Screenshot and code edit data:
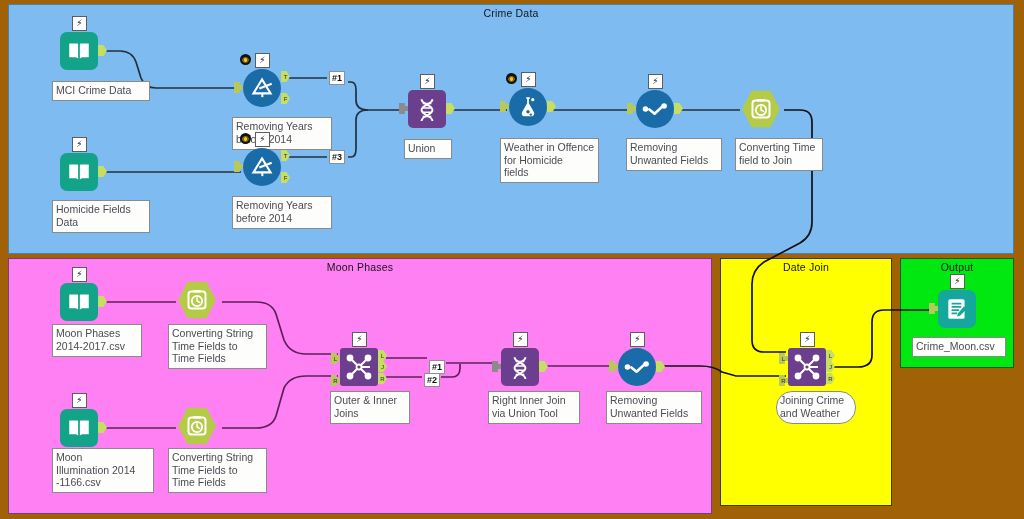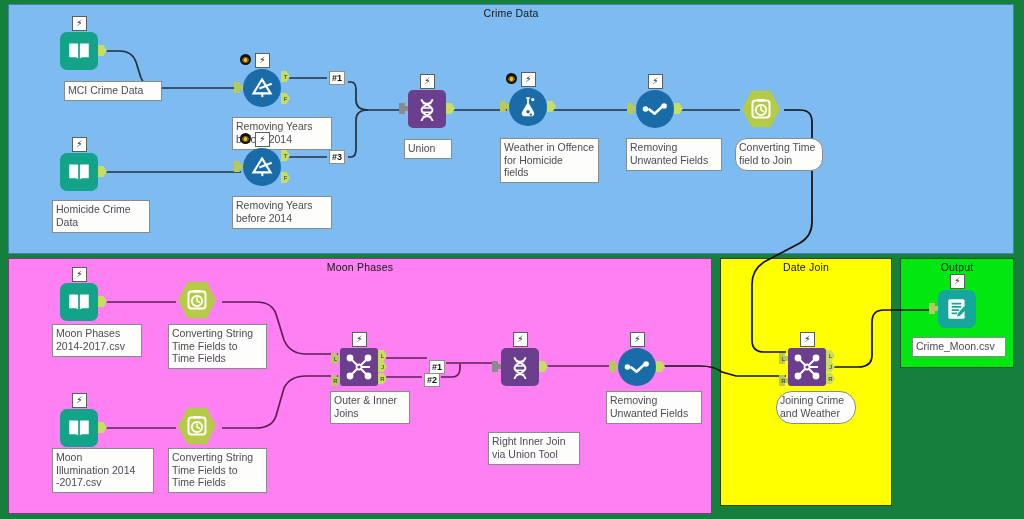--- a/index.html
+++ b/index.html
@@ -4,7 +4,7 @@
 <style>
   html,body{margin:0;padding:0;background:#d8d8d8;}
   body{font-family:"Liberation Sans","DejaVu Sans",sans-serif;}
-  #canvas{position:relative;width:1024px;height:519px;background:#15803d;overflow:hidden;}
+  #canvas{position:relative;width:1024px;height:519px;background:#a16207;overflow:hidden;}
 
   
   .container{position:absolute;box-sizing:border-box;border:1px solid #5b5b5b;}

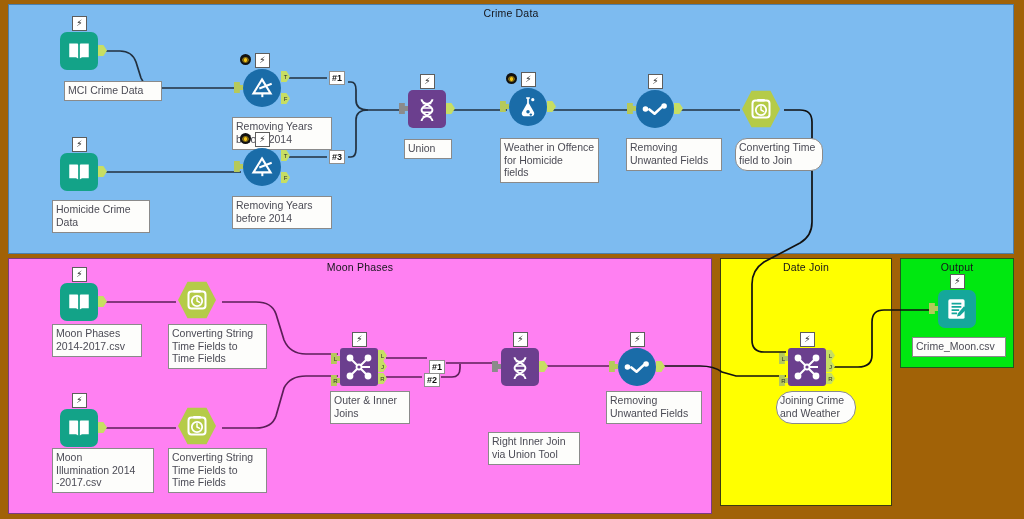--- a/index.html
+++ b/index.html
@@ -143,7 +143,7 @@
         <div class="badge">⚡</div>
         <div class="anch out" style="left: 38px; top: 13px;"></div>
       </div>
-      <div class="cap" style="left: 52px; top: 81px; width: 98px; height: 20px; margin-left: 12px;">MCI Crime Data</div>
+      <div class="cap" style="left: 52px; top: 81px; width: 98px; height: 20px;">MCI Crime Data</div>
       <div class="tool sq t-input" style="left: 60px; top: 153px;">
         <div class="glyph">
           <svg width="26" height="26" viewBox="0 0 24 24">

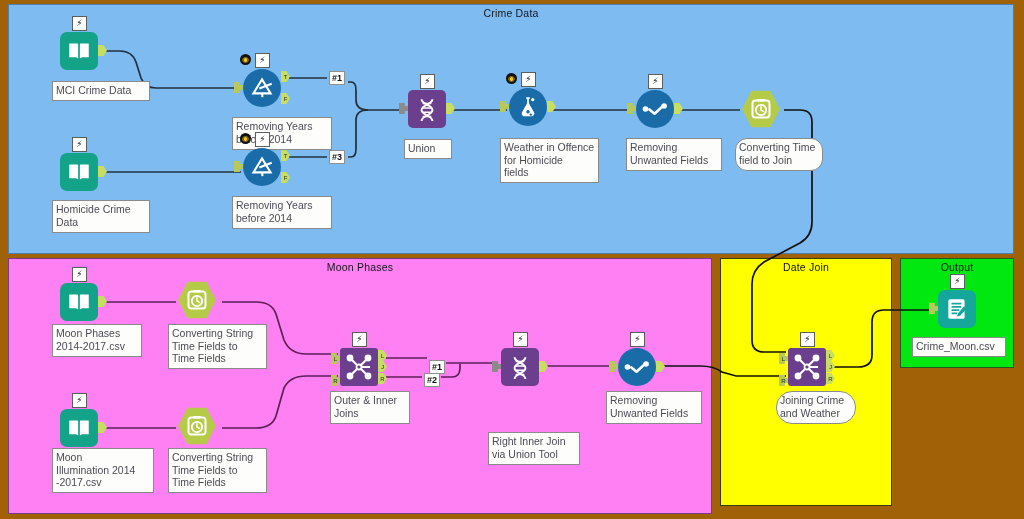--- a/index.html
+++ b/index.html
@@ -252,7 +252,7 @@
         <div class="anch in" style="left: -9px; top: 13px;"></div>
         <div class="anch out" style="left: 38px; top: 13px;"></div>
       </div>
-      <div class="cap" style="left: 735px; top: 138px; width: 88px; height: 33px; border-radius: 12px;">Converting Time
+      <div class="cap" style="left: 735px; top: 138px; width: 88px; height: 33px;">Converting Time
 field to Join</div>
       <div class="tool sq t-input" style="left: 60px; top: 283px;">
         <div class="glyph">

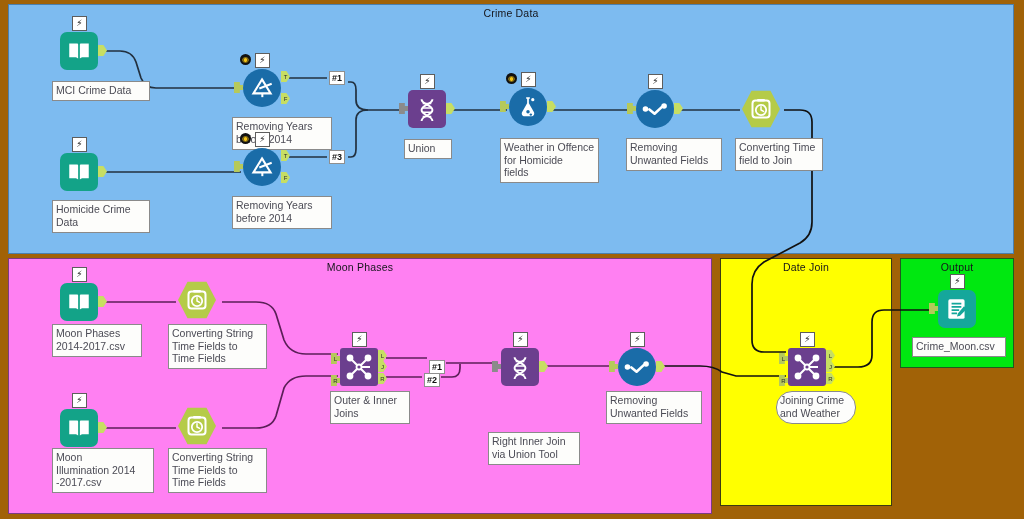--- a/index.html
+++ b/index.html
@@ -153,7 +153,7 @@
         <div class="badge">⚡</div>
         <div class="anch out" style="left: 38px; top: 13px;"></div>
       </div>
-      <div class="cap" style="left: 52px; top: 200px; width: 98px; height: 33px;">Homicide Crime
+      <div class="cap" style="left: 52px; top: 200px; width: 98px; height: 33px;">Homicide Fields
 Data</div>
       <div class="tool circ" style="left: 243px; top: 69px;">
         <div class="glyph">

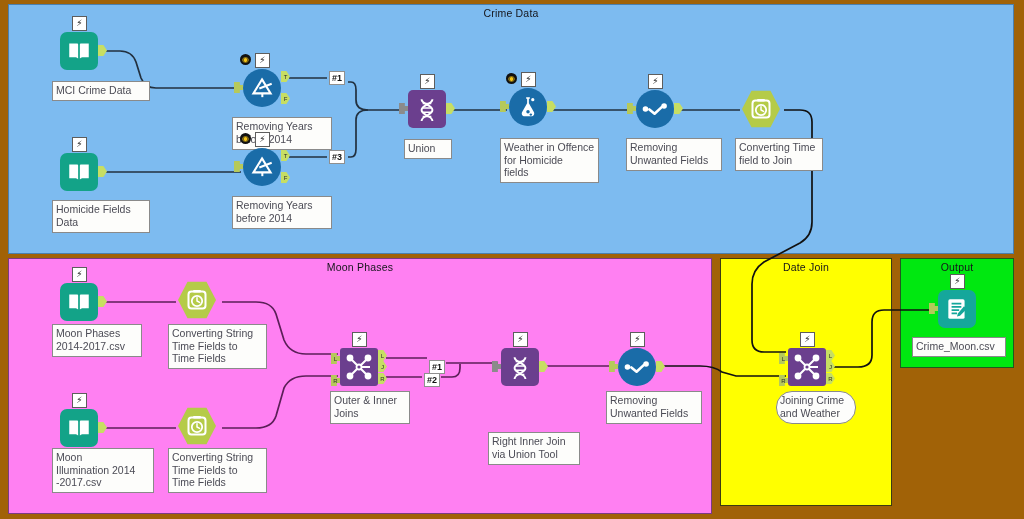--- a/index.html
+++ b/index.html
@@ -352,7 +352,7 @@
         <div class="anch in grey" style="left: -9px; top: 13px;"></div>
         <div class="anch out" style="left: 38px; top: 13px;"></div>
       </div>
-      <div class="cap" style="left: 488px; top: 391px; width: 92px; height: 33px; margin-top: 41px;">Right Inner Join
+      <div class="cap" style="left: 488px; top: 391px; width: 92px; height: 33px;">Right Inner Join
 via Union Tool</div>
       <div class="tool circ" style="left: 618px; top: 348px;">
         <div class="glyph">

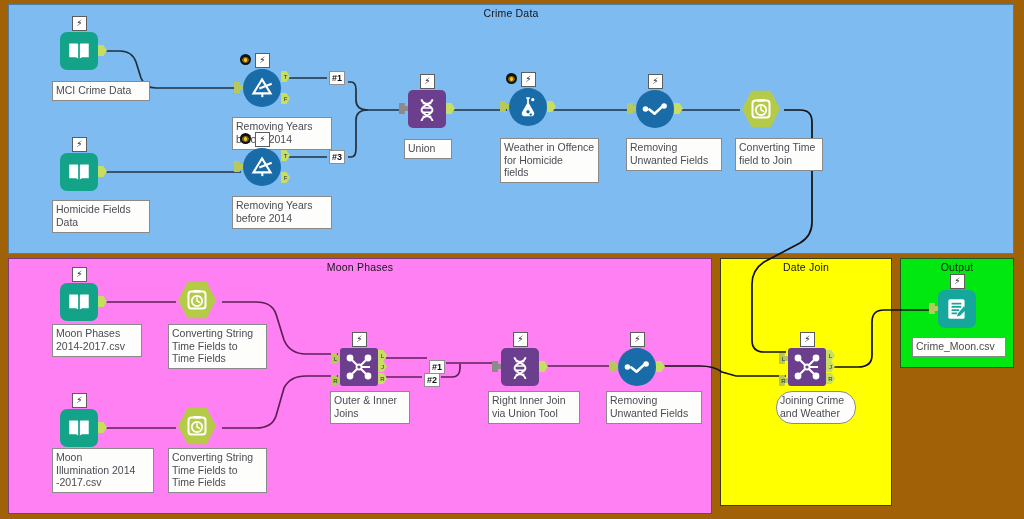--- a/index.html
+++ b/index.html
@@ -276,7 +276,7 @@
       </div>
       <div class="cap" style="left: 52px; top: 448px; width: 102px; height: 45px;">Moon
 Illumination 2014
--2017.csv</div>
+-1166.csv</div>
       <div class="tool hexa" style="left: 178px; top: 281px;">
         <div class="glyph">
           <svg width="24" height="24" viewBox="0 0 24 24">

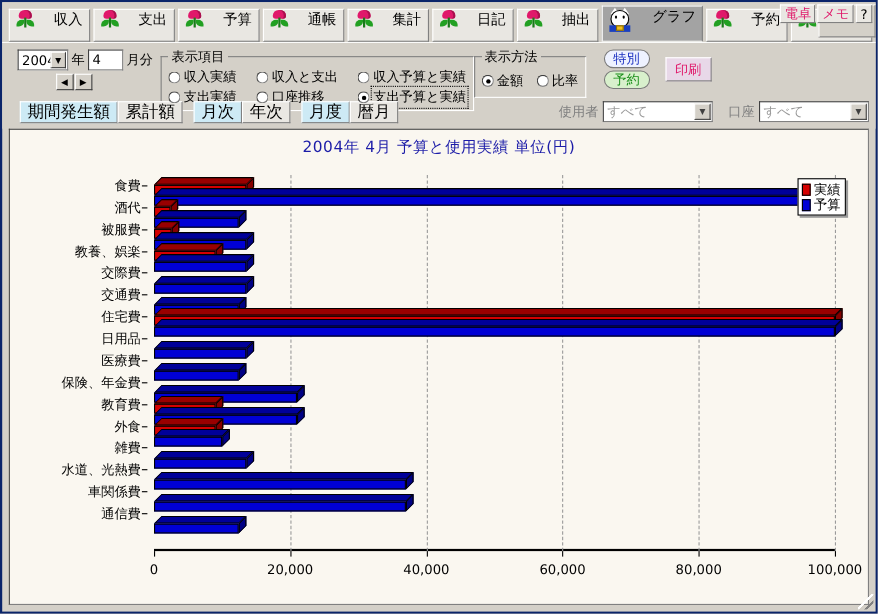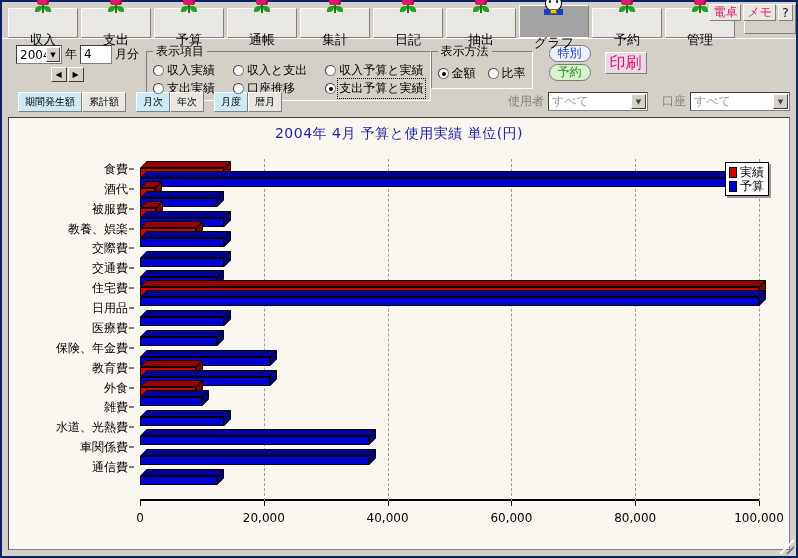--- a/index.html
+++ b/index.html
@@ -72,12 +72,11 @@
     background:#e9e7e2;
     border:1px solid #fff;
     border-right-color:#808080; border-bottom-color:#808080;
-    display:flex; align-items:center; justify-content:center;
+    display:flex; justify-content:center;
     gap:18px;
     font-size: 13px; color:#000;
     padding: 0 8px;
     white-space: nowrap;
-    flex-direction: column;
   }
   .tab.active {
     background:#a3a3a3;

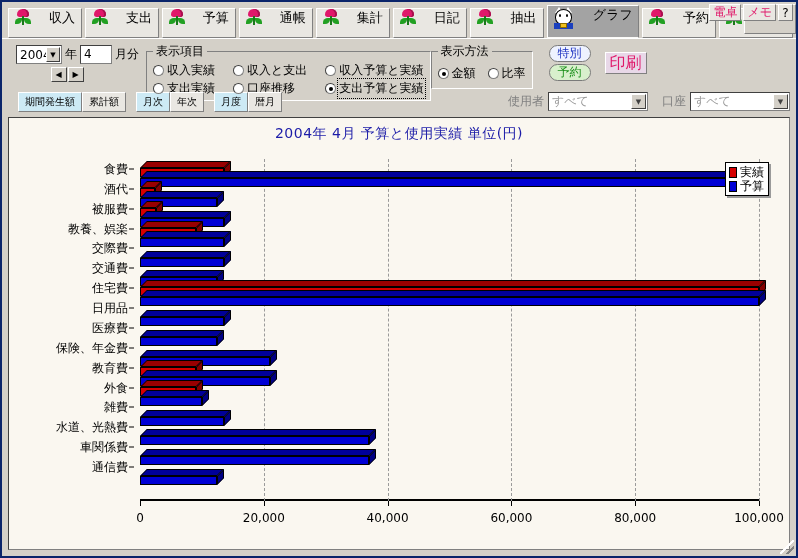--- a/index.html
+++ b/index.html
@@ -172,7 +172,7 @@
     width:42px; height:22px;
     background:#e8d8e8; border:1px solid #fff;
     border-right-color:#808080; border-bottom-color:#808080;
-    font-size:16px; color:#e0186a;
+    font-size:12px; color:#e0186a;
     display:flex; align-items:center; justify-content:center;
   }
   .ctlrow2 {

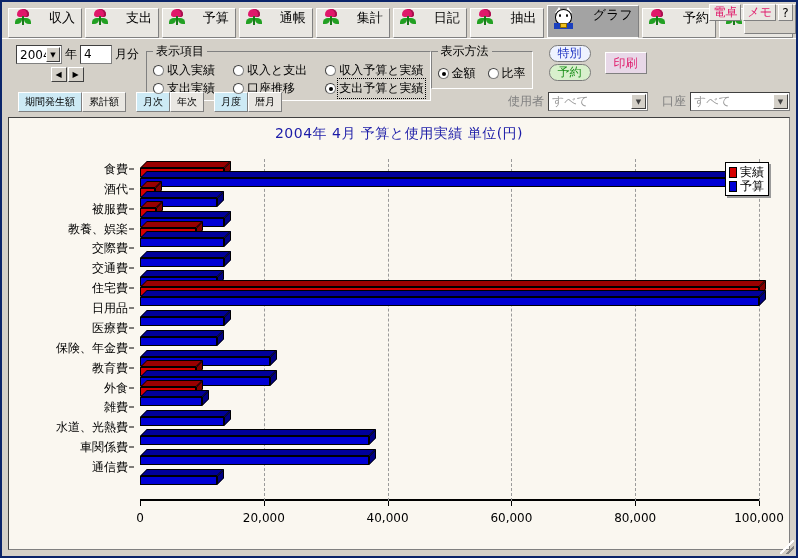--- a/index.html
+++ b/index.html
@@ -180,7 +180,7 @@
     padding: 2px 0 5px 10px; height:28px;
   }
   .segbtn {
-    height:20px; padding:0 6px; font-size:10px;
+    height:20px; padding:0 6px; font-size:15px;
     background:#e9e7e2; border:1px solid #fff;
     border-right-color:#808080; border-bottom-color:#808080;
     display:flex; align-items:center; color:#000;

• _Exercise brief_
Could you give all of the data again exactly as written, omitting any pictures?

• _Reply_
--- a/index.html
+++ b/index.html
@@ -4,7 +4,7 @@
 <style>
   html,body{margin:0;padding:0;background:#d8d8d8;}
   body{font-family:"Liberation Sans","DejaVu Sans",sans-serif;}
-  #canvas{position:relative;width:1024px;height:519px;background:#15803d;overflow:hidden;}
+  #canvas{position:relative;width:1024px;height:519px;background:#a16207;overflow:hidden;}
 
   
   .container{position:absolute;box-sizing:border-box;border:1px solid #5b5b5b;}

--- a/index.html
+++ b/index.html
@@ -143,7 +143,7 @@
         <div class="badge">⚡</div>
         <div class="anch out" style="left: 38px; top: 13px;"></div>
       </div>
-      <div class="cap" style="left: 52px; top: 81px; width: 98px; height: 20px; margin-left: 12px;">MCI Crime Data</div>
+      <div class="cap" style="left: 52px; top: 81px; width: 98px; height: 20px;">MCI Crime Data</div>
       <div class="tool sq t-input" style="left: 60px; top: 153px;">
         <div class="glyph">
           <svg width="26" height="26" viewBox="0 0 24 24">

--- a/index.html
+++ b/index.html
@@ -252,7 +252,7 @@
         <div class="anch in" style="left: -9px; top: 13px;"></div>
         <div class="anch out" style="left: 38px; top: 13px;"></div>
       </div>
-      <div class="cap" style="left: 735px; top: 138px; width: 88px; height: 33px; border-radius: 12px;">Converting Time
+      <div class="cap" style="left: 735px; top: 138px; width: 88px; height: 33px;">Converting Time
 field to Join</div>
       <div class="tool sq t-input" style="left: 60px; top: 283px;">
         <div class="glyph">

--- a/index.html
+++ b/index.html
@@ -153,7 +153,7 @@
         <div class="badge">⚡</div>
         <div class="anch out" style="left: 38px; top: 13px;"></div>
       </div>
-      <div class="cap" style="left: 52px; top: 200px; width: 98px; height: 33px;">Homicide Crime
+      <div class="cap" style="left: 52px; top: 200px; width: 98px; height: 33px;">Homicide Fields
 Data</div>
       <div class="tool circ" style="left: 243px; top: 69px;">
         <div class="glyph">

--- a/index.html
+++ b/index.html
@@ -352,7 +352,7 @@
         <div class="anch in grey" style="left: -9px; top: 13px;"></div>
         <div class="anch out" style="left: 38px; top: 13px;"></div>
       </div>
-      <div class="cap" style="left: 488px; top: 391px; width: 92px; height: 33px; margin-top: 41px;">Right Inner Join
+      <div class="cap" style="left: 488px; top: 391px; width: 92px; height: 33px;">Right Inner Join
 via Union Tool</div>
       <div class="tool circ" style="left: 618px; top: 348px;">
         <div class="glyph">

--- a/index.html
+++ b/index.html
@@ -276,7 +276,7 @@
       </div>
       <div class="cap" style="left: 52px; top: 448px; width: 102px; height: 45px;">Moon
 Illumination 2014
--2017.csv</div>
+-1166.csv</div>
       <div class="tool hexa" style="left: 178px; top: 281px;">
         <div class="glyph">
           <svg width="24" height="24" viewBox="0 0 24 24">

--- a/index.html
+++ b/index.html
@@ -72,12 +72,11 @@
     background:#e9e7e2;
     border:1px solid #fff;
     border-right-color:#808080; border-bottom-color:#808080;
-    display:flex; align-items:center; justify-content:center;
+    display:flex; justify-content:center;
     gap:18px;
     font-size: 13px; color:#000;
     padding: 0 8px;
     white-space: nowrap;
-    flex-direction: column;
   }
   .tab.active {
     background:#a3a3a3;

--- a/index.html
+++ b/index.html
@@ -172,7 +172,7 @@
     width:42px; height:22px;
     background:#e8d8e8; border:1px solid #fff;
     border-right-color:#808080; border-bottom-color:#808080;
-    font-size:16px; color:#e0186a;
+    font-size:12px; color:#e0186a;
     display:flex; align-items:center; justify-content:center;
   }
   .ctlrow2 {

--- a/index.html
+++ b/index.html
@@ -180,7 +180,7 @@
     padding: 2px 0 5px 10px; height:28px;
   }
   .segbtn {
-    height:20px; padding:0 6px; font-size:10px;
+    height:20px; padding:0 6px; font-size:15px;
     background:#e9e7e2; border:1px solid #fff;
     border-right-color:#808080; border-bottom-color:#808080;
     display:flex; align-items:center; color:#000;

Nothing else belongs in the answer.